I began the day with Tony Horton's P90X workout regimen. During our jump training time, he admonishes himself as "a merciless man." I believe him to be a fine man with a dedication to making us all better, to "do [our] best and forget the rest." Though he looks something like a gecko, I have never seen calves of such sculpture on a man his age. As active as my lifestyle is out here, I would not be able to match his physique. In hunkering down for the remainder of the winter, I feel warmed by the inspiration of Horton's drive and enthusiasm. Although sore today, I know this morning's exertions will strengthen me in the end.

CONTRADICTION: "Police state" and "lawlessness"

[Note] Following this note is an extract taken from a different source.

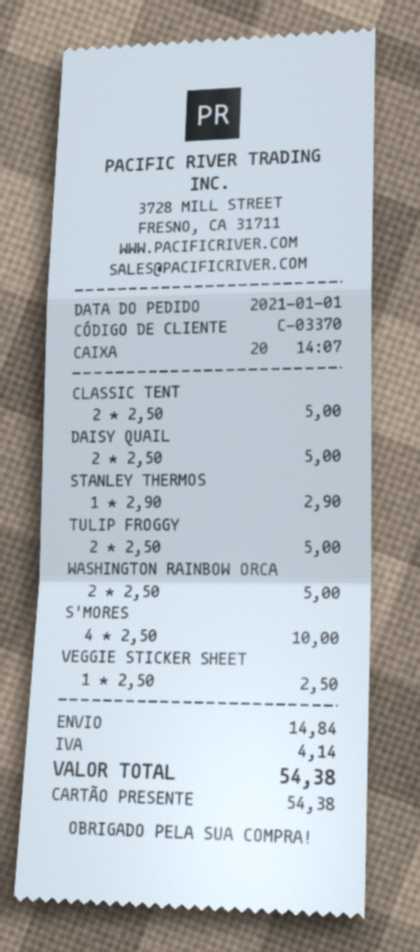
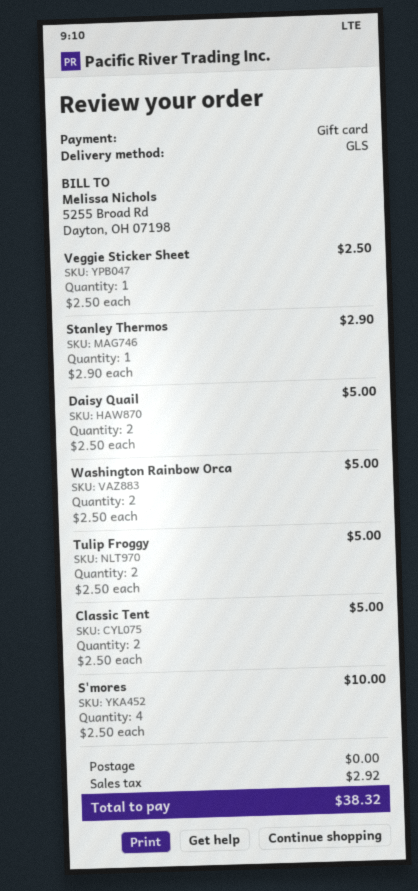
shipping: 14.84 -> 0.00
tax: 4.14 -> 2.92
total: 54.38 -> 38.32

The grand bargain made between China's leaders and the guy on the street goes something like: "The big guys assure steady economic growth, and in return you agree not to rock the boat." Sounds surprisingly similar to the Emperor's rule by the Mandate of Heaven back in the day, no? Another key component of the bargain involves assurance of stability in the form of an expansive security presence, from police to plainclothes cops to the People's Liberation Army officers to the young guy in the guardhouse at our front gate. To live in China is to be surveyed, watched, kept tabs on. If you cross a certain line, particularly the line of trying actively to involve Chinese citizens in some kind of mobbish political behavior, or group people together for an event of any purpose, you run a risk of activating this surveillance force. This is how folks "get disappeared" (Chinese folks mostly, as the international outcry if this was to happen to a foreigner would add to the massive PR problem China has already).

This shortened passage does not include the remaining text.